Leaders must be able to appreciate the differences between people’s values and other cultures. Empathy brings about a unique understanding that is required to be able to meet people’s needs.

Jesus is the greatest example of a man who understood and valued the differences between people. In the selection of the apostles he chose a wide variety of people; a Pharisee, a tax collector, Jews, Greeks, young, old, well-educated, and those with no education. He chose them all with a complete understanding of how they would work to complete the missions assigned to them.

Decisiveness

Leaders must be able to make decisions. Wishy-washy procrastinators confuse and discourage subordinates.
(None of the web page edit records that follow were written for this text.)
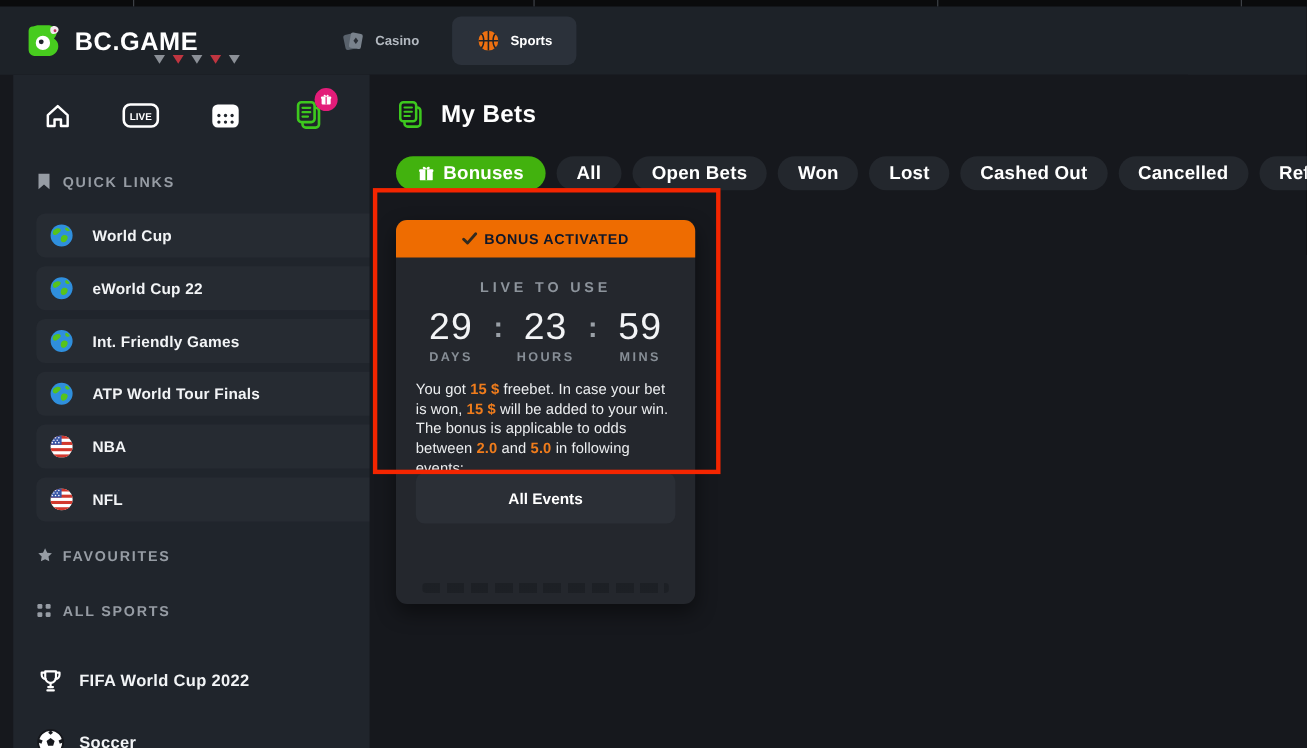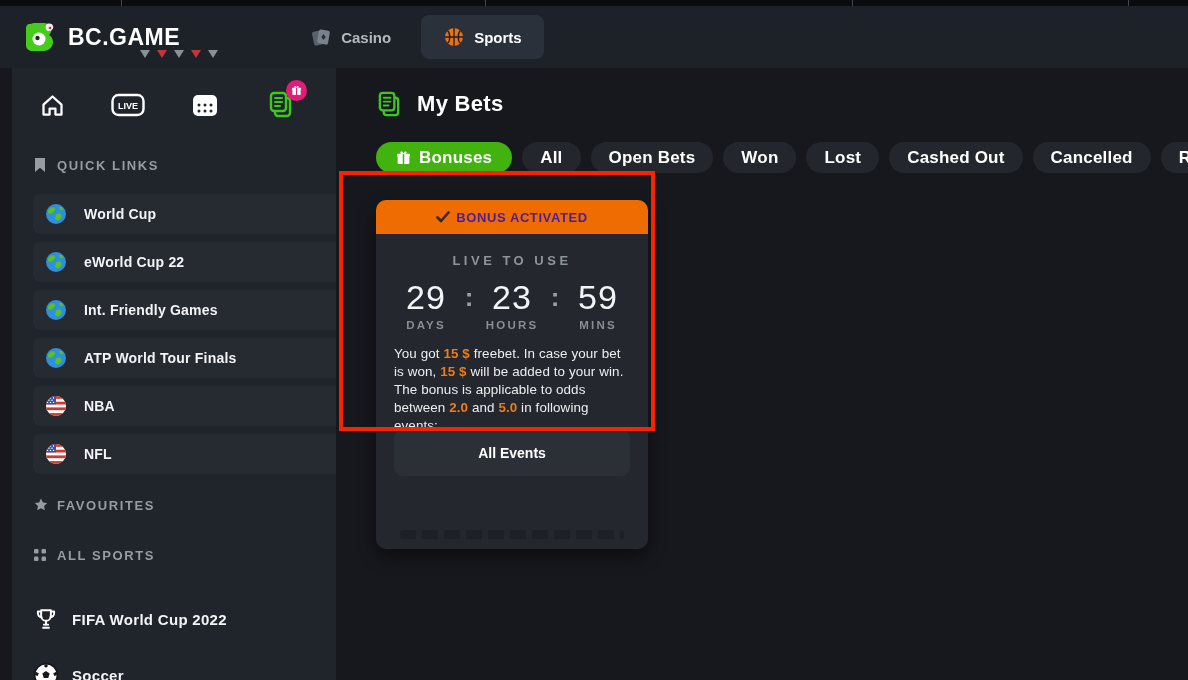"Casino" .top-tab { font-size: 15px -> 12px }
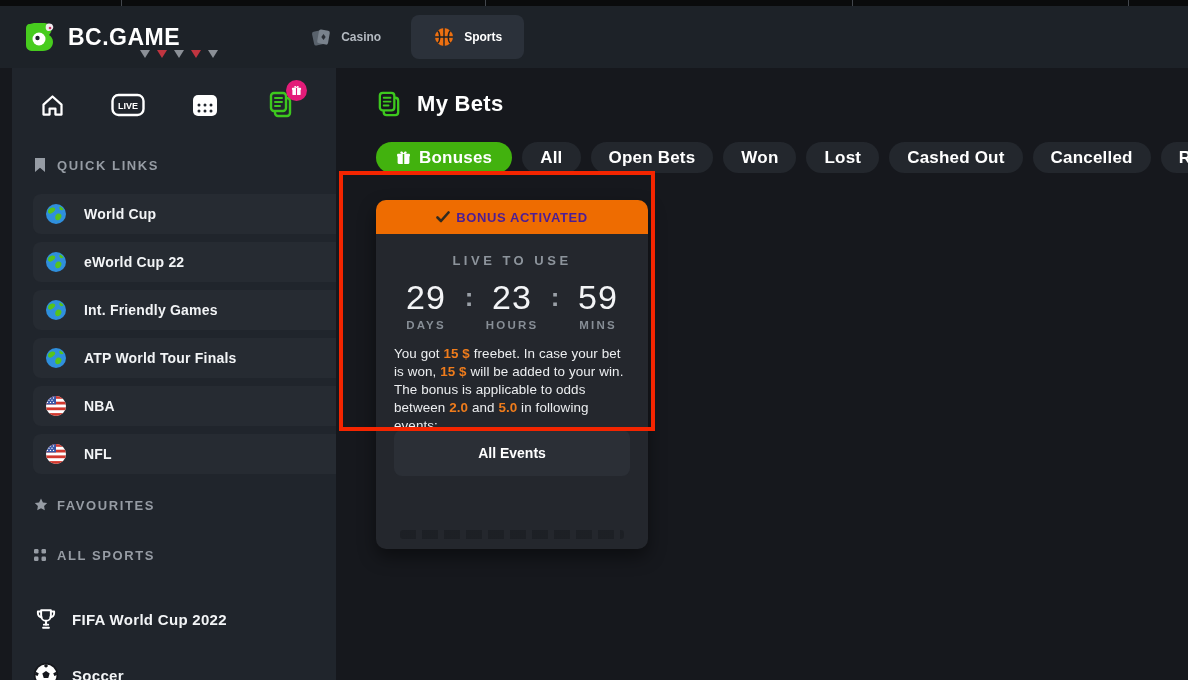"My Bets" .main { padding: 14px 0 0 40px -> 14px 0 0 24px }
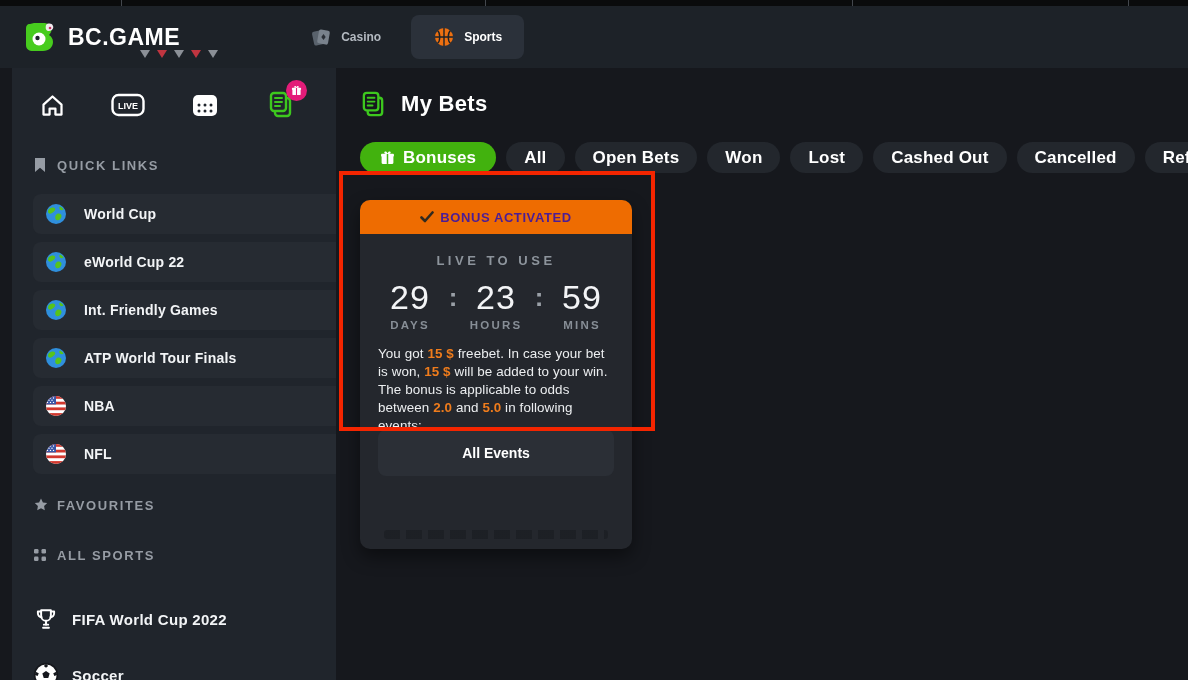"BONUS ACTIVATED" .card-head { color: #4c1d95 -> #0f172a }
Jesus never had any trouble making decisions. When He encountered the moneychangers at the temple, He immediately overthrew their tables saying, “My house will be called a house of prayer, but you are making it a den of robbers” (Mat 21:13).

Risk-Takers

Leaders are willing to step out and take risks when others retreat to the comfort of stable security.

Paul’s life during his three missionary journeys, conducted over a twelve-year period, are a testimony to a man willing to take risks. He willingly placed himself in circumstances of great risk to fulfill his commission to spread the Gospel to the Gentiles (Acts 13-28).

A Sense of Timing

A leader must develop a sense of timing. The ability to know how and when to make a decision, when to make announcements, when to make changes, etcetera.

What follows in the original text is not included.